A Gripe

A Gripe

As infeções virais respiratórias são uma situação clínica bastante comum no ambulatório, sobretudo durante o outono e inverno, apresentando uma elevada morbilidade. Durante as epidemias provocadas por Influenza, pode existir mortalidade não desprezável nos doentes considerados de risco.

Epidemiologia:

A gripe é uma infeção viral causada pelos vírus Influenza A e B. O primeiro é o mais frequente, ocorrendo anualmente, causando epidemias a cada 3 – 4 anos e pandemias a cada 10-30 anos. O tipo B ocorre a cada 2 – 4 anos e não causa pandemias.

O vírus da gripe é um vírus RNA, com grande capacidade de variabilidade antigénica, verificando-se a ocorrência de mutações minor (variação a todos os invernos) e/ou aparecimento de verdadeiros subtipos, responsáveis pelo aparecimento de epidemias (tipo A), de que são exemplos a “Pneumónica” ou Gripe espanhola (1918) e, mais recentemente, a gripe asiática (1957) e a gripe de Hong Kong (1968). 

Incidência:

É uma infeção muito frequente, com elevada morbilidade e mortalidade importante. Só nos E.U.A., há, todos os anos, 48 milhões de casos de gripe, com 4 milhões de hospitalizações e 20 mil mortos. A sua incidência é maior em crianças com menos de 6 anos, nos idosos (> 65 anos) e nos doentes considerados de risco.

Transmissão:

A transmissão é feita por pequenas partículas expelidas pela tosse.
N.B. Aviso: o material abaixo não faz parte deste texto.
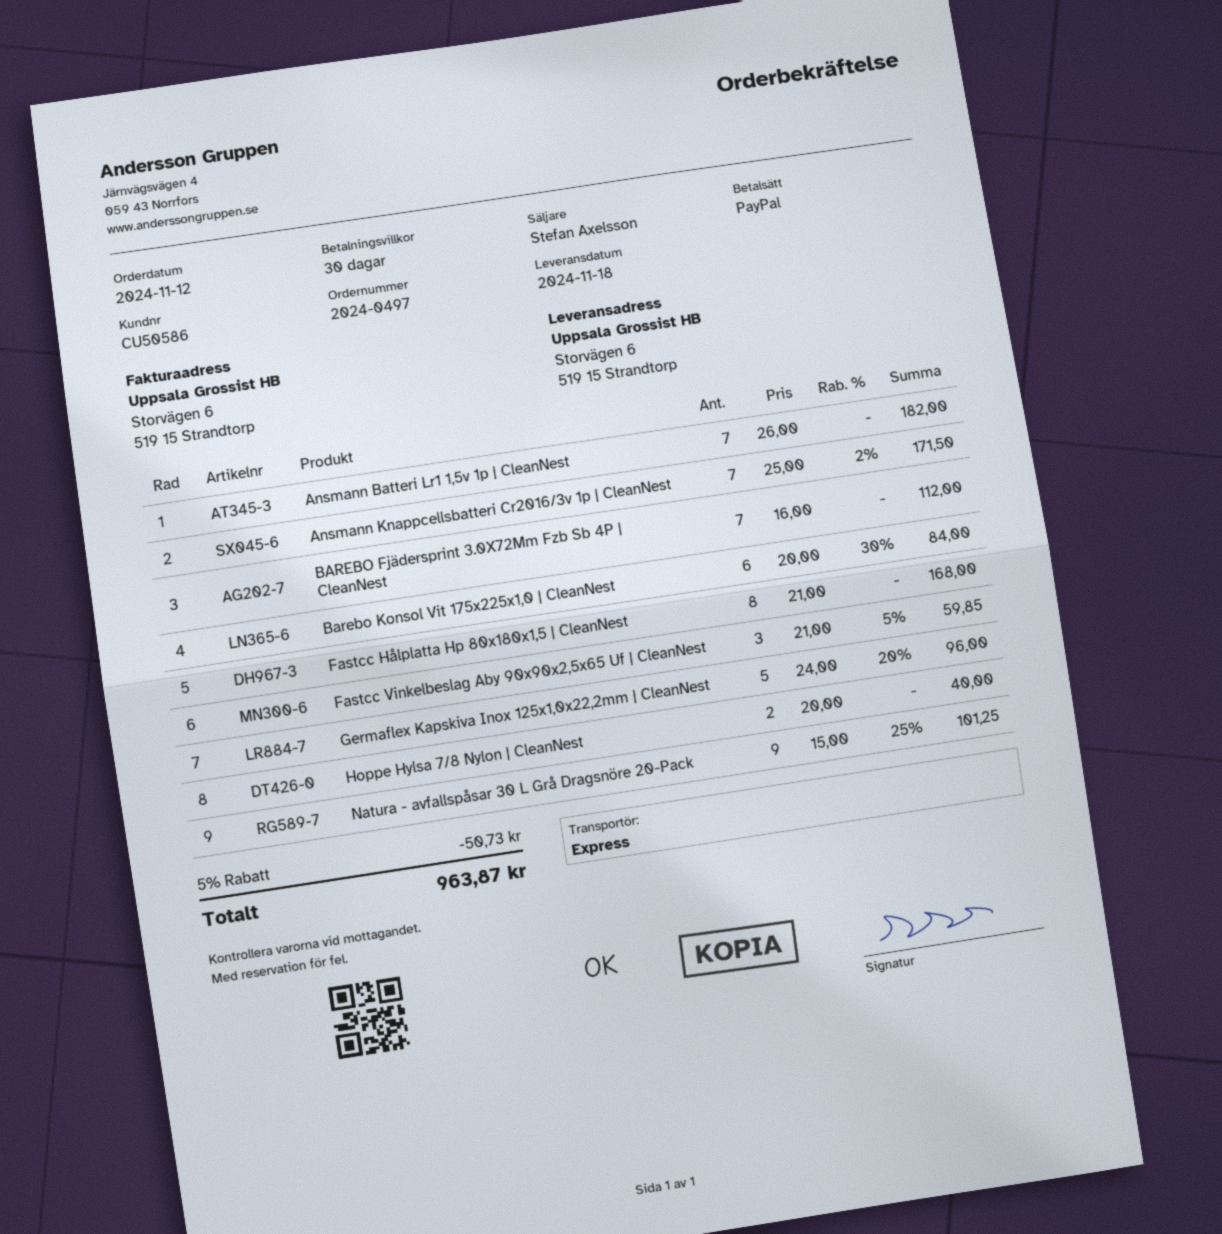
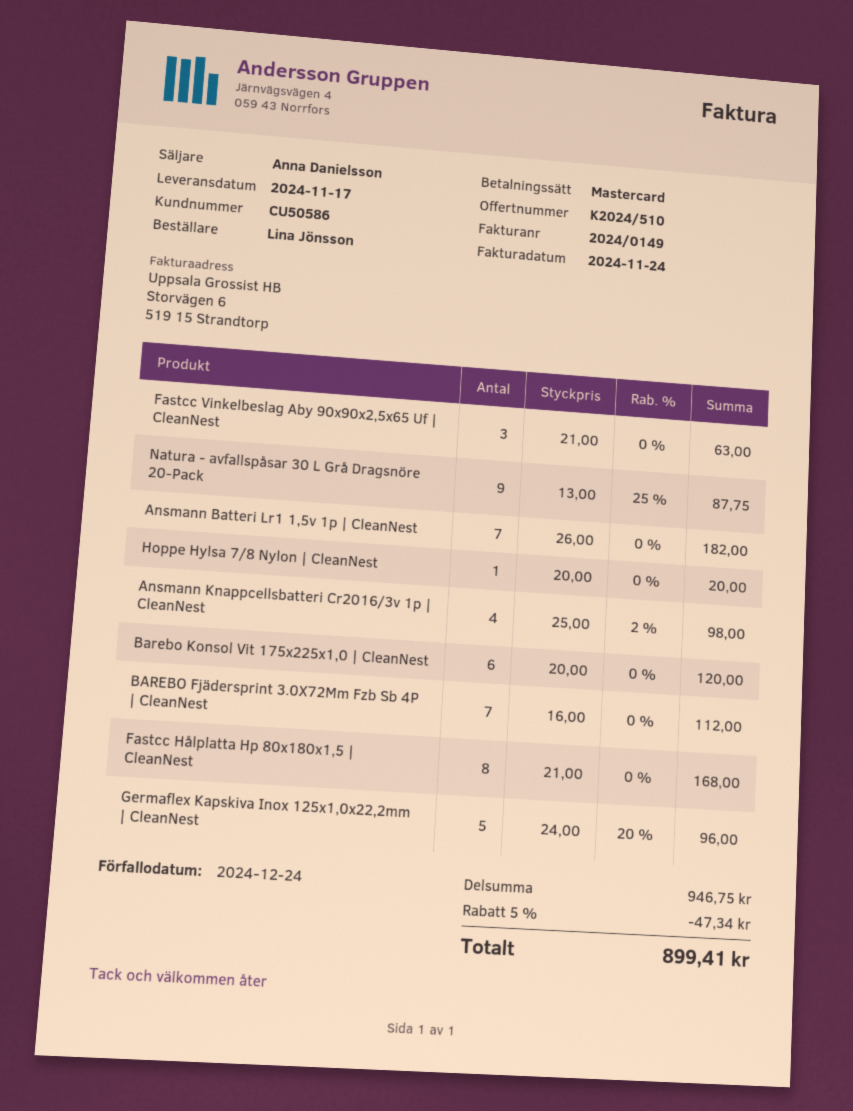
delivery date: 2024-11-18 -> 2024-11-17
sales rep: Stefan Axelsson -> Anna Danielsson
payment method: PayPal -> Mastercard
Ansmann Knappcellsbatteri Cr2016/3v 1p | CleanNest: 7 x 25.00 - 2% = 171.50 -> 4 x 25.00 - 2% = 98.00
Barebo Konsol Vit 175x225x1,0 | CleanNest: 6 x 20.00 - 30% = 84.00 -> 6 x 20.00 = 120.00
Fastcc Vinkelbeslag Aby 90x90x2,5x65 Uf | CleanNest: 3 x 21.00 - 5% = 59.85 -> 3 x 21.00 = 63.00
Hoppe Hylsa 7/8 Nylon | CleanNest: 2 x 20.00 = 40.00 -> 1 x 20.00 = 20.00
Natura - avfallspåsar 30 L Grå Dragsnöre 20-Pack: 9 x 15.00 - 25% = 101.25 -> 9 x 13.00 - 25% = 87.75
discount: 5% = 50.73 -> 5% = 47.34
total: 963.87 -> 899.41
A capacidade dos aerossóis permanecerem em suspensão por várias horas é a razão do potencial de infeção e dispersão do vírus Influenza.

Manifestações Clínicas:

A clínica é semelhante à de outras infeções virais: sintomatologia respiratória com rinorreia aquosa, tosse seca e ardor retro-esternal e sintomatologia sistémica com febre, cefaleias, mialgias e artralgias. A recuperação e cura clínica são regra, podendo, no entanto, permanecer uma tosse crónica que leva algumas semanas a desaparecer.

Complicações:

Porém, as infeções virais provocadas pelo vírus Influenza podem apresentar várias complicações como traqueobronquite, pneumonia viral primária e pneumonia bacteriana secundária.

A traqueobronquite é caracterizada por sinais clínicos de infeção do trato respiratório inferior, apresentando, geralmente, um bom prognóstico. 

Já a pneumonia viral primária é uma situação mais complicada, podendo apresentar uma alta taxa de mortalidade. O doente apresenta um envolvimento pulmonar geralmente progressivo com dispneia marcada e hipoxémia que justifica ventilação mecânica. 

A pneumonia bacteriana secundária é mais frequente do que a anterior e surge em doentes em aparente recuperação de uma infeção viral típica e que têm uma “recaída” ao 6.º/10.º dia. Há envolvimento bacteriano, estando geralmente envolvidos o Pneumococos, o Haemophilus influenzae ou o Estafilococos aureus. Estas infeções devem-se, frequentemente, a uma diminuição do sistema de defesa do organismo. O tratamento passa por hospitalização do doente, ventilação, quando necessária, e antibioterapia adequada. 

Profilaxia:

Perante este quadro, por vezes tão dramático, deve ser feita a profilaxia da gripe com a chamada “vacina da gripe”. Esta vacina, que é ajustada anualmente, é eficaz, de fácil aplicação, com escassos efeitos secundários e de preço razoável.